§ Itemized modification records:
▶
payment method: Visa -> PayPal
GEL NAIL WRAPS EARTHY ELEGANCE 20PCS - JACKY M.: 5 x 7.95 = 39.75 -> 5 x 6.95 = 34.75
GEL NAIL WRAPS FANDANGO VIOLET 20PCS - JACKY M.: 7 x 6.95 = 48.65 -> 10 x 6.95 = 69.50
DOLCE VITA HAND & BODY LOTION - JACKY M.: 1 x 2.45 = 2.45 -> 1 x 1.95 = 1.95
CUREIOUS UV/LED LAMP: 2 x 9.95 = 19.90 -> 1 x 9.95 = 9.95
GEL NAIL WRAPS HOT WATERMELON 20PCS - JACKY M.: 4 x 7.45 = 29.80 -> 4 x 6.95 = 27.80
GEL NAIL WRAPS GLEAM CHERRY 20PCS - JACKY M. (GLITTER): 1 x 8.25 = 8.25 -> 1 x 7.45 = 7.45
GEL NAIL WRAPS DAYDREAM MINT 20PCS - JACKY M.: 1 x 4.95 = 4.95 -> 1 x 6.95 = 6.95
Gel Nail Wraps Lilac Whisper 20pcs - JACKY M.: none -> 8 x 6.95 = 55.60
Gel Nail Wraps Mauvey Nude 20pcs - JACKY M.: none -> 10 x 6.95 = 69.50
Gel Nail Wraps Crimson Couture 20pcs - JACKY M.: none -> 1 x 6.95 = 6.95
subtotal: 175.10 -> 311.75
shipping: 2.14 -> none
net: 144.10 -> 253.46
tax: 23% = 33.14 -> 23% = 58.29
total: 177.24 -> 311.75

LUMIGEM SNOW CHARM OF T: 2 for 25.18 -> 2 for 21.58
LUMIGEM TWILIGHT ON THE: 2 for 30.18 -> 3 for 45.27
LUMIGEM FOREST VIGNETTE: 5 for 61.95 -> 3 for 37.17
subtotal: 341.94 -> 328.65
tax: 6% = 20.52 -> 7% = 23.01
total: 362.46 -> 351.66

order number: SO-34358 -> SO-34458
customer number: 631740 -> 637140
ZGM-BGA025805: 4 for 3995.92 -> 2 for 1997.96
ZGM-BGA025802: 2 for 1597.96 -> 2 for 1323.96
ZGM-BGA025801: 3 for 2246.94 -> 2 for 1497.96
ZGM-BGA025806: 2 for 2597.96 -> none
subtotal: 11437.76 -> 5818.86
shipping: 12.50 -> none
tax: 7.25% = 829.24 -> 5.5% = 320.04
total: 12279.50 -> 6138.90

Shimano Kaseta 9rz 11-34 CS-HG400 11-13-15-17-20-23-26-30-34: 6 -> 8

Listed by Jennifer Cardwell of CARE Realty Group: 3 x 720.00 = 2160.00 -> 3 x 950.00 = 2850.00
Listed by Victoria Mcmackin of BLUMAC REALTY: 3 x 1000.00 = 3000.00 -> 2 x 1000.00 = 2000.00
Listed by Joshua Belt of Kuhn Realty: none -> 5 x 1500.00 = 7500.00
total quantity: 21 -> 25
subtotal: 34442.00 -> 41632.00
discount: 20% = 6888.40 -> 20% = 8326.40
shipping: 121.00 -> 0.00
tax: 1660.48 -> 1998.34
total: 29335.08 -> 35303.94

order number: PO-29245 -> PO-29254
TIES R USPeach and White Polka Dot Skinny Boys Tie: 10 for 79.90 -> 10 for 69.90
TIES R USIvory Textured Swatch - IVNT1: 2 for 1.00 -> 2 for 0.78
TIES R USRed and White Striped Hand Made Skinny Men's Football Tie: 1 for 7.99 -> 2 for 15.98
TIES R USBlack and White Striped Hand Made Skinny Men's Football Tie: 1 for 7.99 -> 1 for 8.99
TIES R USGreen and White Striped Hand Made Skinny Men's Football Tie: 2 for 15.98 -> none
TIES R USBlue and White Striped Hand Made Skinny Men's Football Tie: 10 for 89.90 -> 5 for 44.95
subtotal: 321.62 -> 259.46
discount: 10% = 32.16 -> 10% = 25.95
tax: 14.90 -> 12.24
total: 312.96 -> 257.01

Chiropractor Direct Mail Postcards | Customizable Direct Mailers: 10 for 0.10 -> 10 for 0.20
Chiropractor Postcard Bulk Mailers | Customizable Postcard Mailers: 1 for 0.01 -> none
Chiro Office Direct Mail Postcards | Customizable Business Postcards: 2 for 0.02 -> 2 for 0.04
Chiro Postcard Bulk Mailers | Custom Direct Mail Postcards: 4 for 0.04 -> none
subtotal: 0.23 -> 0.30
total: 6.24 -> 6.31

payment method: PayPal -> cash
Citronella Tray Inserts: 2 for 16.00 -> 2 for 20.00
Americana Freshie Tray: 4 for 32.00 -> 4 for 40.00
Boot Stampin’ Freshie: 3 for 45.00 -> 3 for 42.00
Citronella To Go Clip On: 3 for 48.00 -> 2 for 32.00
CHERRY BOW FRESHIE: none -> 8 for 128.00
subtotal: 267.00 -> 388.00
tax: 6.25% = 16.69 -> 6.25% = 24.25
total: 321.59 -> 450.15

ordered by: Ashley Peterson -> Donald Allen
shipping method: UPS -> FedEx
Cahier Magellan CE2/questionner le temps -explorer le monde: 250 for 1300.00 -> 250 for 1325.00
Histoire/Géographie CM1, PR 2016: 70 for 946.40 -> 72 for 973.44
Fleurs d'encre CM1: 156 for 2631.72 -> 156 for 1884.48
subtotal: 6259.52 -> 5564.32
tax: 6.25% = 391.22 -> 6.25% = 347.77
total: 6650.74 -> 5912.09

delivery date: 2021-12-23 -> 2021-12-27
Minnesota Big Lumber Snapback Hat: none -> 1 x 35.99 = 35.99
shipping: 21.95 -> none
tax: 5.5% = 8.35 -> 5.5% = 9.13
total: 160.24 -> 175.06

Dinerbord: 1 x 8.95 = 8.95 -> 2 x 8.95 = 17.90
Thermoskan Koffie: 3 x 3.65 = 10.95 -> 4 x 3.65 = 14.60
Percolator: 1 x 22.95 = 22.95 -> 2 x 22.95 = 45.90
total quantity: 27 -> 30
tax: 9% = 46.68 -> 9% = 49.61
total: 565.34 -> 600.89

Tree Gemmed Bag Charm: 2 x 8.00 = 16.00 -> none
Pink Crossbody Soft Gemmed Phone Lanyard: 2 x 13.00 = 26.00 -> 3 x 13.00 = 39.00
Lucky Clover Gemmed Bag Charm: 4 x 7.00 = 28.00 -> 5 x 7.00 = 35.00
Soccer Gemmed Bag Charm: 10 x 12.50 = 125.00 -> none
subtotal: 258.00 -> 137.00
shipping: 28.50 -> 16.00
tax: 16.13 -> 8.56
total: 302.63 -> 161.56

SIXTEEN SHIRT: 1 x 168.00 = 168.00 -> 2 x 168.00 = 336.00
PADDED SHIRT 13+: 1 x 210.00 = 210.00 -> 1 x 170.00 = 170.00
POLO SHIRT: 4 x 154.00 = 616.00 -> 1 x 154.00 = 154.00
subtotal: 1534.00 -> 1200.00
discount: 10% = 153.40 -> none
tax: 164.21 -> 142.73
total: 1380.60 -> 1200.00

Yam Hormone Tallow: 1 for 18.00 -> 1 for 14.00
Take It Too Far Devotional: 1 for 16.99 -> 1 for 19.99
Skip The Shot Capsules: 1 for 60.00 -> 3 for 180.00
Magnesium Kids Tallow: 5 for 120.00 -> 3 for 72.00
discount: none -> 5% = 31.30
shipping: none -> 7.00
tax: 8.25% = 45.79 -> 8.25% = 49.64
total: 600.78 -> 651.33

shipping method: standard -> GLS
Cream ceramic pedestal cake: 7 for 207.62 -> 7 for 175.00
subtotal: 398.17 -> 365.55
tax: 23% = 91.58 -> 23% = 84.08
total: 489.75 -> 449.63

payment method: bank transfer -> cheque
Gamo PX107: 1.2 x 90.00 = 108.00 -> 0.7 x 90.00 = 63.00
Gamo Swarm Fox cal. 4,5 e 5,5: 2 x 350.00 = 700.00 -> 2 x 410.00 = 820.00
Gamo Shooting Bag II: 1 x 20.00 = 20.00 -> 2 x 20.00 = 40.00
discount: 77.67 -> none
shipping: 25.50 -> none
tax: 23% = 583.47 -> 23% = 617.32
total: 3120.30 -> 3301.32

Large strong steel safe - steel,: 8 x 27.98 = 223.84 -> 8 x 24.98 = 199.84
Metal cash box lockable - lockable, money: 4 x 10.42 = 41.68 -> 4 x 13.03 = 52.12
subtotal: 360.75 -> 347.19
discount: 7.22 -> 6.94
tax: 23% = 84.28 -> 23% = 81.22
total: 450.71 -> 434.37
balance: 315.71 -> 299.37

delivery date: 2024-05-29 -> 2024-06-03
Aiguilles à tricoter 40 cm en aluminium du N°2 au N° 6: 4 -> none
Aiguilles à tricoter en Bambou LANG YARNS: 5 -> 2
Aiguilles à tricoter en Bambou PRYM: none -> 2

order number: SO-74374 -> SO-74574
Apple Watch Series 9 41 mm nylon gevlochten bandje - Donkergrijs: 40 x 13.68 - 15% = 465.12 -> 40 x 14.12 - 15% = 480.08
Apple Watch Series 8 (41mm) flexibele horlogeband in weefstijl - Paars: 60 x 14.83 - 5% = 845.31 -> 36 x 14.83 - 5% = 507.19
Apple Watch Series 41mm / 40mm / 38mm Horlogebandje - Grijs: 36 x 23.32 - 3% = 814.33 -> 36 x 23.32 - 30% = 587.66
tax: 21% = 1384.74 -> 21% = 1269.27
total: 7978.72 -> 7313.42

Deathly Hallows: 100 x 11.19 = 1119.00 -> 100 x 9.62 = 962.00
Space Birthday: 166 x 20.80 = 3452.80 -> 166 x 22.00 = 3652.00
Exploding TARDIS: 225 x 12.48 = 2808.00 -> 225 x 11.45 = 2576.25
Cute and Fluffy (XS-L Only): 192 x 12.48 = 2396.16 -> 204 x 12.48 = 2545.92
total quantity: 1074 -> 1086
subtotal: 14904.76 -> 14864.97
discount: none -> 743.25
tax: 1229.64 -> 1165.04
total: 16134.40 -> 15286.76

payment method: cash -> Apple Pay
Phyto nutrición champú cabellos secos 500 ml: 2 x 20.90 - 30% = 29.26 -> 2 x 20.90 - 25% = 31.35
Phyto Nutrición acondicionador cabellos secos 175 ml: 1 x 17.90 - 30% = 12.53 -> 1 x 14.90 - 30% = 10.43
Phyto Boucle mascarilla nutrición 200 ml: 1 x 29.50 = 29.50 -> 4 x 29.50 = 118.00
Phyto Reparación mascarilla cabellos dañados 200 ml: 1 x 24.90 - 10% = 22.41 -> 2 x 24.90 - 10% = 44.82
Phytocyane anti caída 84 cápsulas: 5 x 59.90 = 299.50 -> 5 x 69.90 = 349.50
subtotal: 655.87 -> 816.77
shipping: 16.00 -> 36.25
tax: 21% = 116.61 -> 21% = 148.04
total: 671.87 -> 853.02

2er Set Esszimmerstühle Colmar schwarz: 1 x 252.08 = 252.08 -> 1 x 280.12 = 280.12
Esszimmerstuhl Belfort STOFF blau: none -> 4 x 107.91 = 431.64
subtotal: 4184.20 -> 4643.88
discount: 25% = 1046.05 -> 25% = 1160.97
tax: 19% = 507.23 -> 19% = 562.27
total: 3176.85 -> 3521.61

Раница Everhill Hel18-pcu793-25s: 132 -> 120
◀
§ TASK PROMPT: Exactly repeat the lines above, from the opening line through the one with "GEL NAIL WRAPS GLEAM", and include nothing else.

§ YOUR SOLUTION:
payment method: Visa -> PayPal
GEL NAIL WRAPS EARTHY ELEGANCE 20PCS - JACKY M.: 5 x 7.95 = 39.75 -> 5 x 6.95 = 34.75
GEL NAIL WRAPS FANDANGO VIOLET 20PCS - JACKY M.: 7 x 6.95 = 48.65 -> 10 x 6.95 = 69.50
DOLCE VITA HAND & BODY LOTION - JACKY M.: 1 x 2.45 = 2.45 -> 1 x 1.95 = 1.95
CUREIOUS UV/LED LAMP: 2 x 9.95 = 19.90 -> 1 x 9.95 = 9.95
GEL NAIL WRAPS HOT WATERMELON 20PCS - JACKY M.: 4 x 7.45 = 29.80 -> 4 x 6.95 = 27.80
GEL NAIL WRAPS GLEAM CHERRY 20PCS - JACKY M. (GLITTER): 1 x 8.25 = 8.25 -> 1 x 7.45 = 7.45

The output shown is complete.